Tag Archives: Kindle Previewer

Swimming Against the Current

There are lots of different E-readers out there…just as there are lots of different rivers in Brazil.

So far, these tutorials have been using pretty nonpartisan, platform-independent technologies: HTML and CSS, EPUB and RTF, JPG and GIF. My most recent instructional blog post covered using open-source Sigil to get us to an EPUB, the standard E-book format recognized the world over as the dominant electronic book platform for people who have never heard of an Amazon Kindle.

kindle vending machine at MSP airport

I hate it when the Kindle tablet just kinda hangs there at the edge of the shelf until I jolt the vending machine.
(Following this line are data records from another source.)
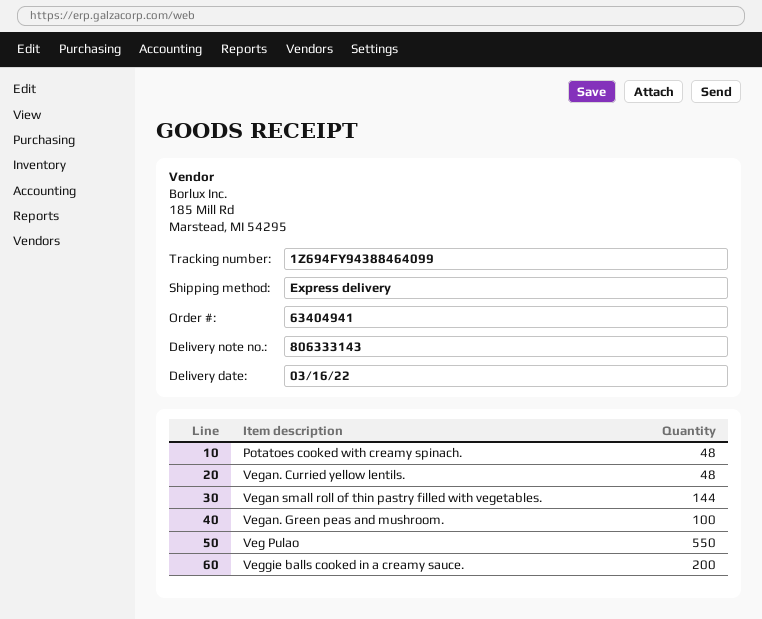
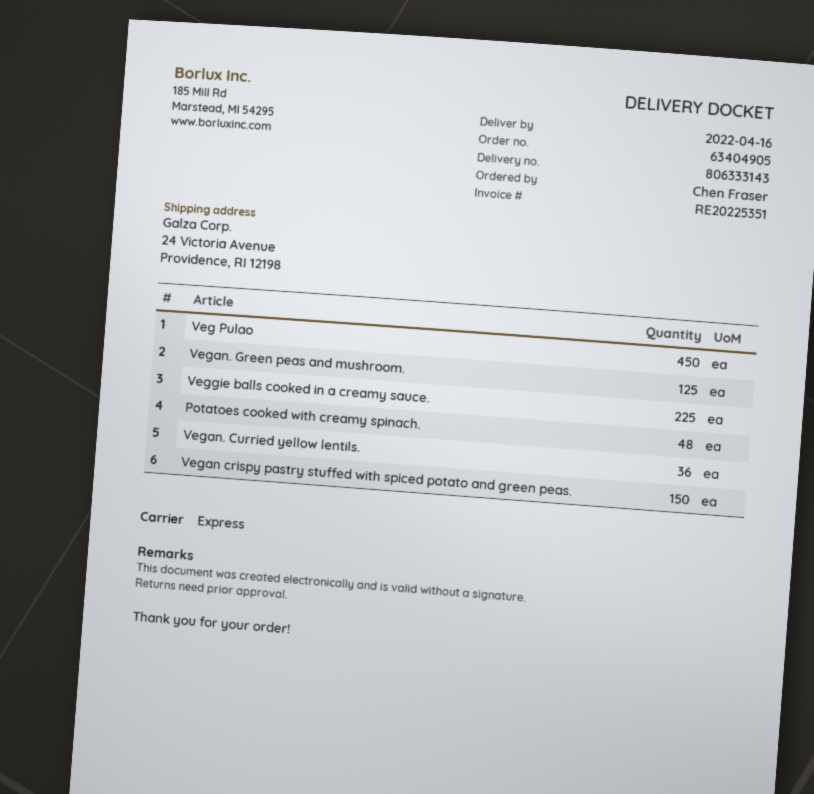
order number: 63404941 -> 63404905
delivery date: 2022-03-16 -> 2022-04-16
Vegan. Curried yellow lentils.: 48 -> 36
Vegan small roll of thin pastry filled with vegetables.: 144 -> none
Vegan. Green peas and mushroom.: 100 -> 125
Veg Pulao: 550 -> 450
Veggie balls cooked in a creamy sauce.: 200 -> 225
Vegan crispy pastry stuffed with spiced potato and green peas.: none -> 150

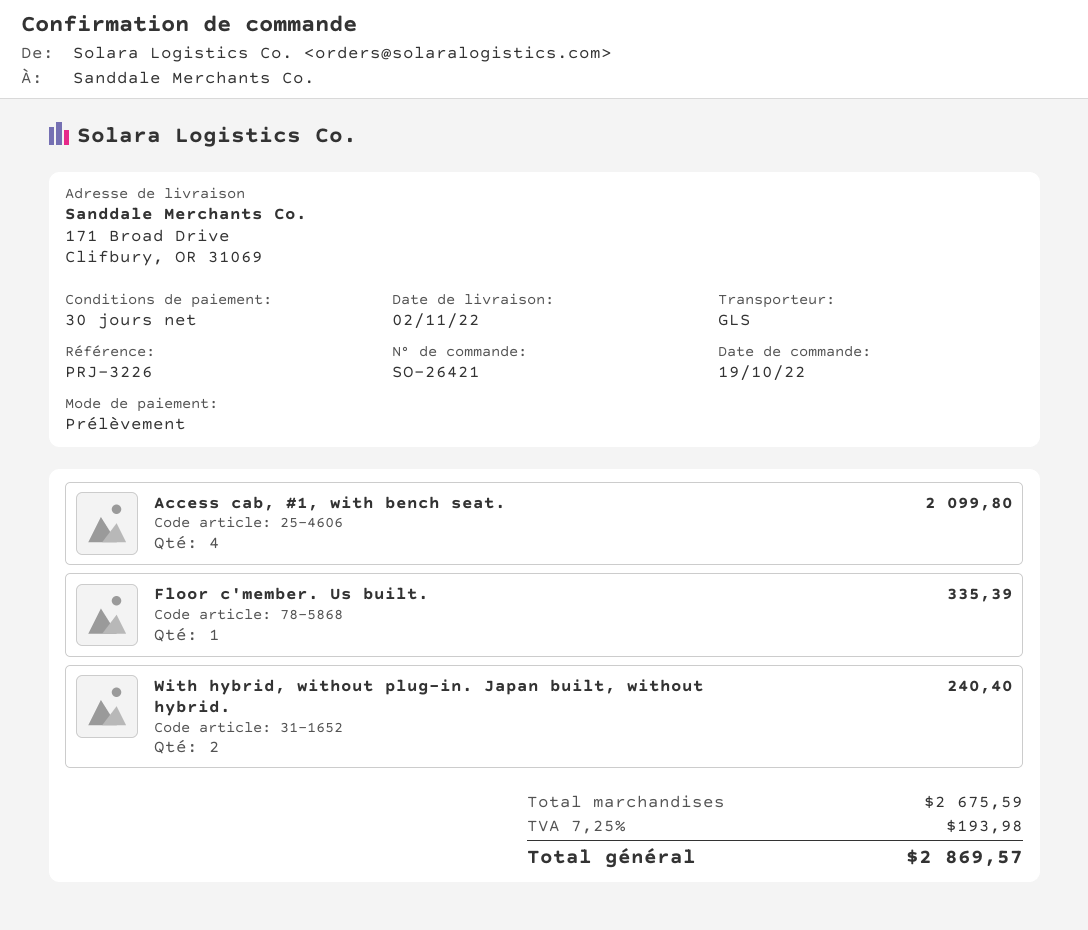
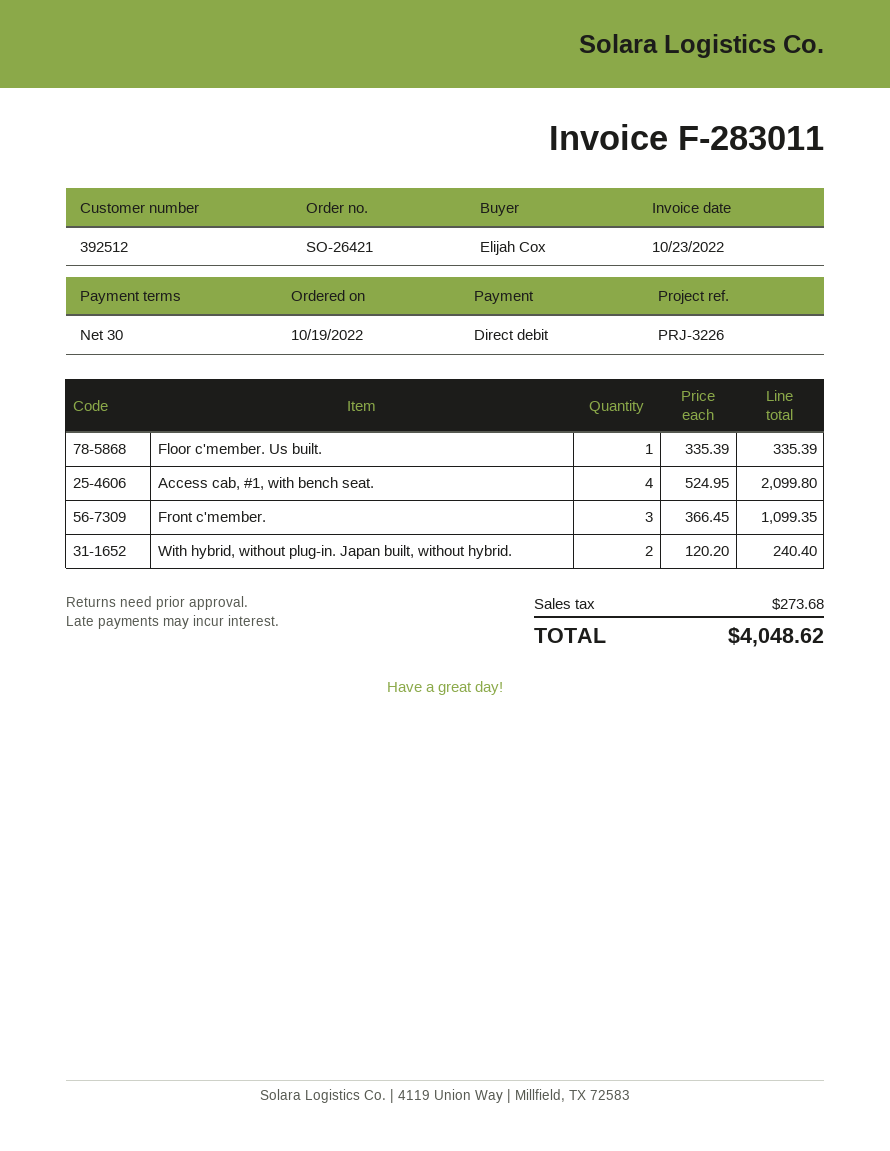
Front c'member.: none -> 3 for 1099.35
tax: 193.98 -> 273.68
total: 2869.57 -> 4048.62

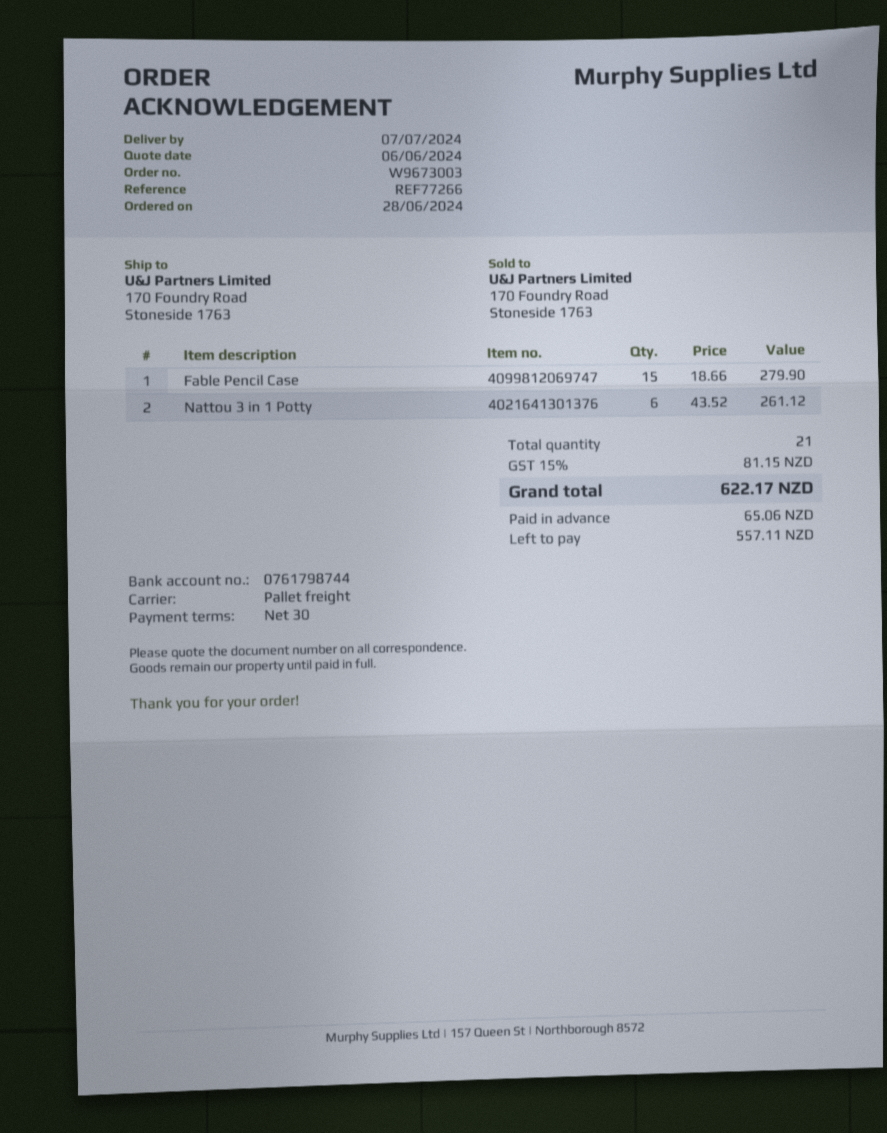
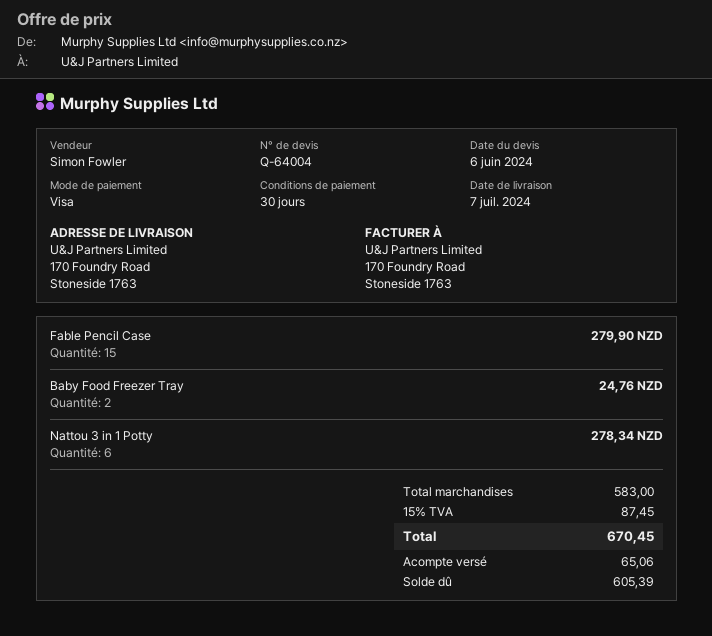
Nattou 3 in 1 Potty: 6 for 261.12 -> 6 for 278.34
Baby Food Freezer Tray: none -> 2 for 24.76
tax: 15% = 81.15 -> 15% = 87.45
total: 622.17 -> 670.45
balance: 557.11 -> 605.39

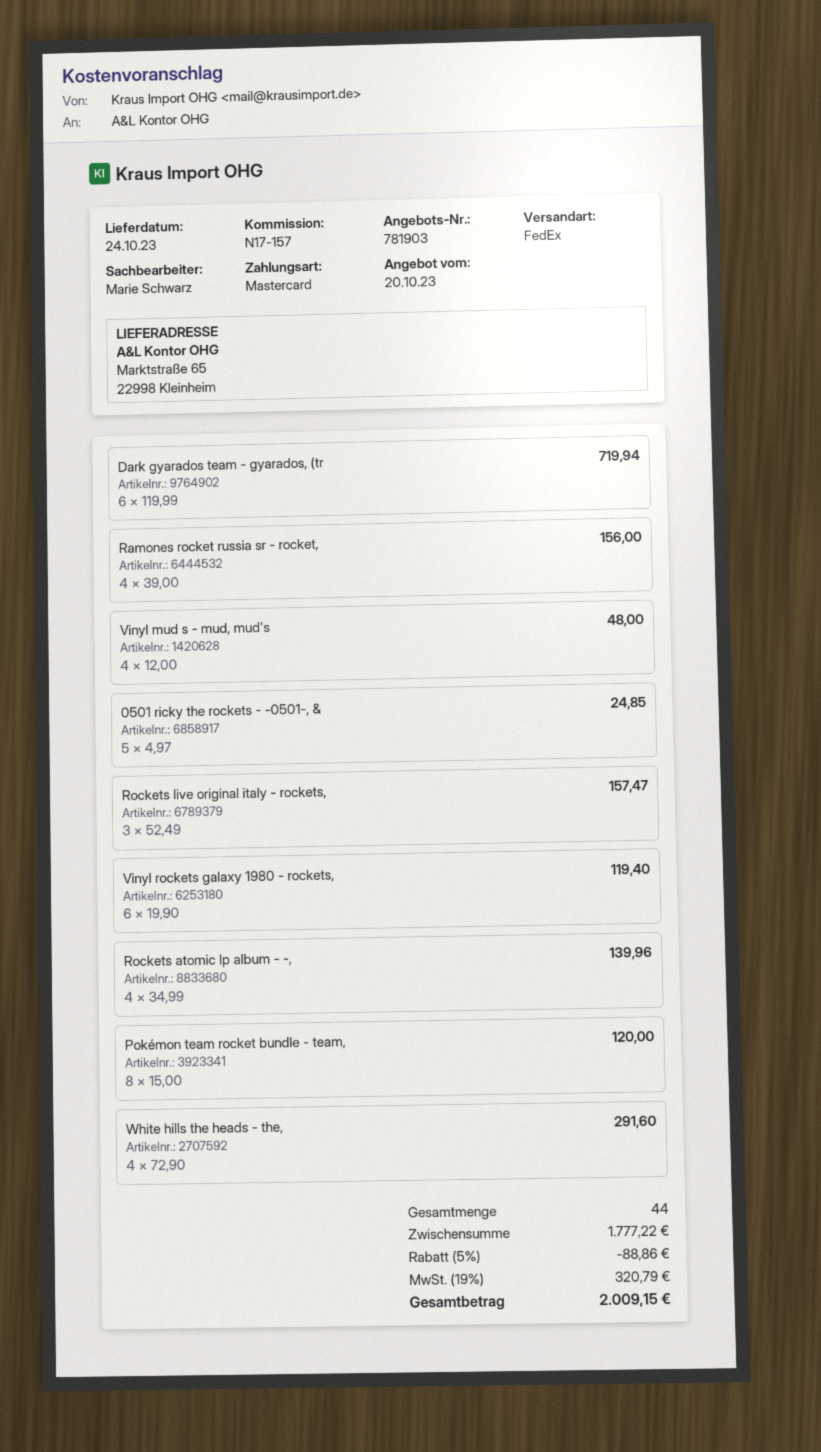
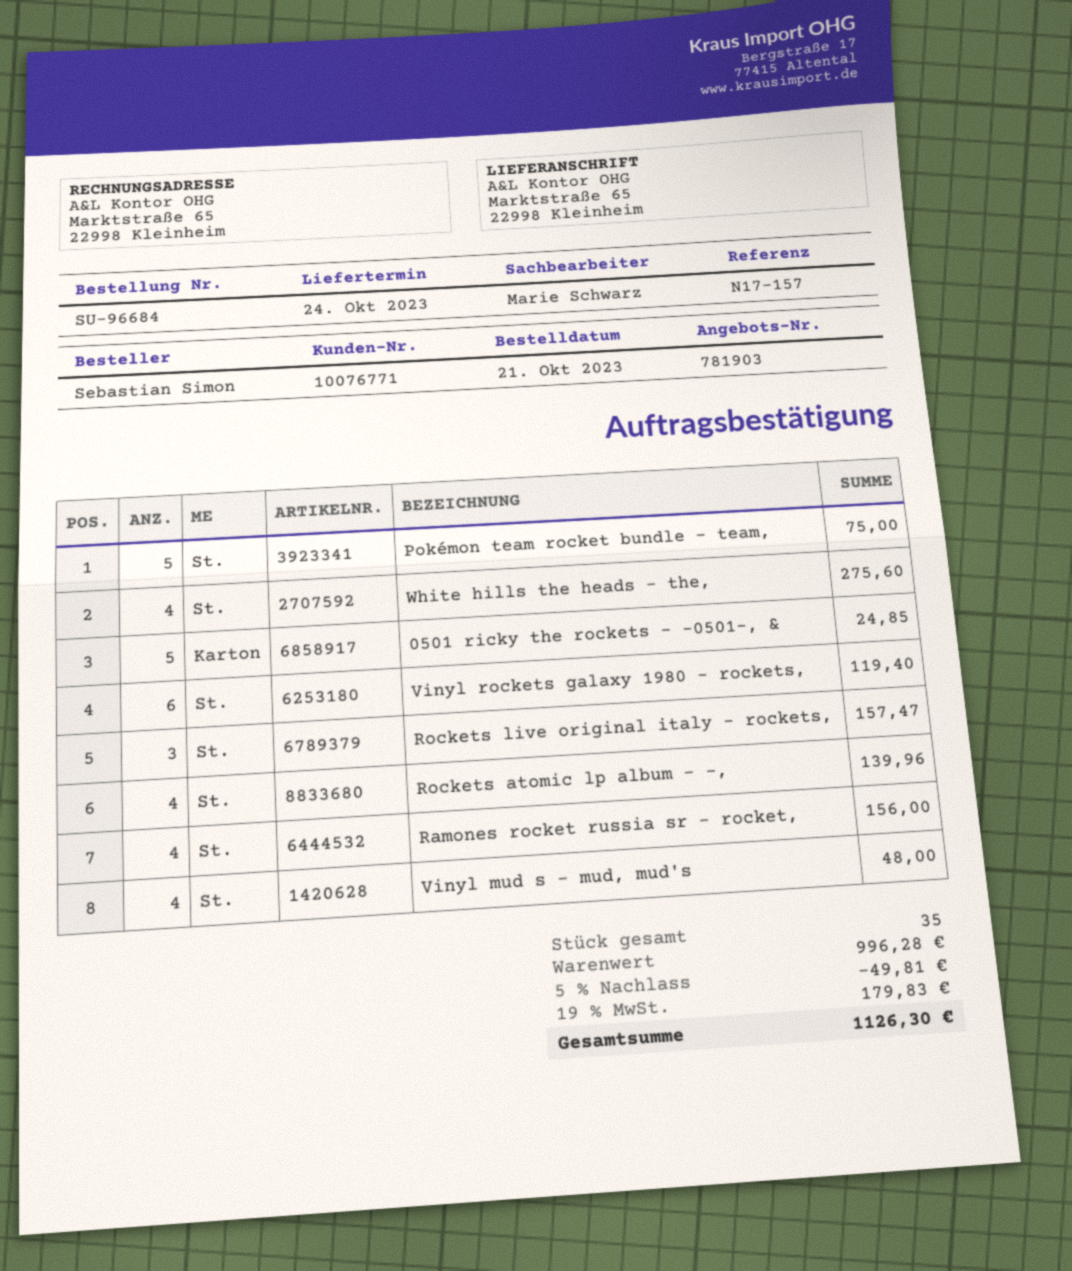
Dark gyarados team - gyarados, (tr: 6 for 719.94 -> none
Pokémon team rocket bundle - team,: 8 for 120.00 -> 5 for 75.00
White hills the heads - the,: 4 for 291.60 -> 4 for 275.60
total quantity: 44 -> 35
subtotal: 1777.22 -> 996.28
discount: 5% = 88.86 -> 5% = 49.81
tax: 19% = 320.79 -> 19% = 179.83
total: 2009.15 -> 1126.30

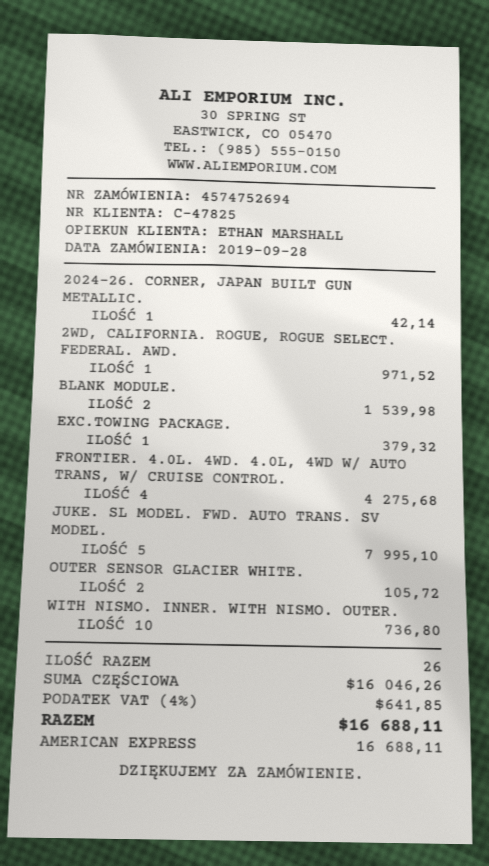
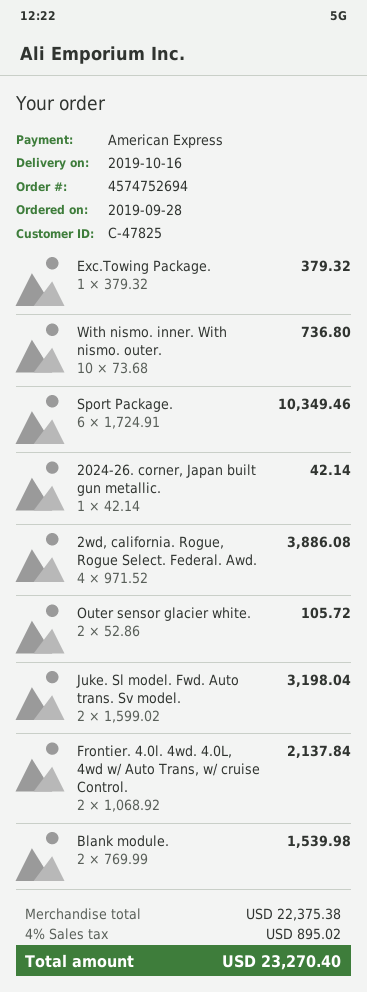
2WD, CALIFORNIA. ROGUE, ROGUE SELECT. FEDERAL. AWD.: 1 for 971.52 -> 4 for 3886.08
FRONTIER. 4.0L. 4WD. 4.0L, 4WD W/ AUTO TRANS, W/ CRUISE CONTROL.: 4 for 4275.68 -> 2 for 2137.84
JUKE. SL MODEL. FWD. AUTO TRANS. SV MODEL.: 5 for 7995.10 -> 2 for 3198.04
Sport Package.: none -> 6 for 10349.46
subtotal: 16046.26 -> 22375.38
tax: 4% = 641.85 -> 4% = 895.02
total: 16688.11 -> 23270.40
Right. Sure. EPUB is recognized the world over as the dominant electronic book platform for people who have never heard of an Amazon Kindle. But a lot of people have heard of an Amazon Kindle. As I learned during Christmas travels, even the Minneapolis-Saint Paul Airport has heard of an Amazon Kindle.

Someday, we will all drive solar-powered cars, vacation in Castro-free Cuba, and read E-books that are not on Amazon-controlled Kindles. I look forward to those days, but I need to live in (and publish for) the real world of 2015. “Kindle” is synonymous with “E-reader” the way “Google” is synonymous with “search engine”: many people aren’t even aware that the alternatives exist. Even Apple’s iBooks platform, arguably the most sophisticated and certainly the most widespread implimentation of EPUB, has but a small fraction of the North American readership.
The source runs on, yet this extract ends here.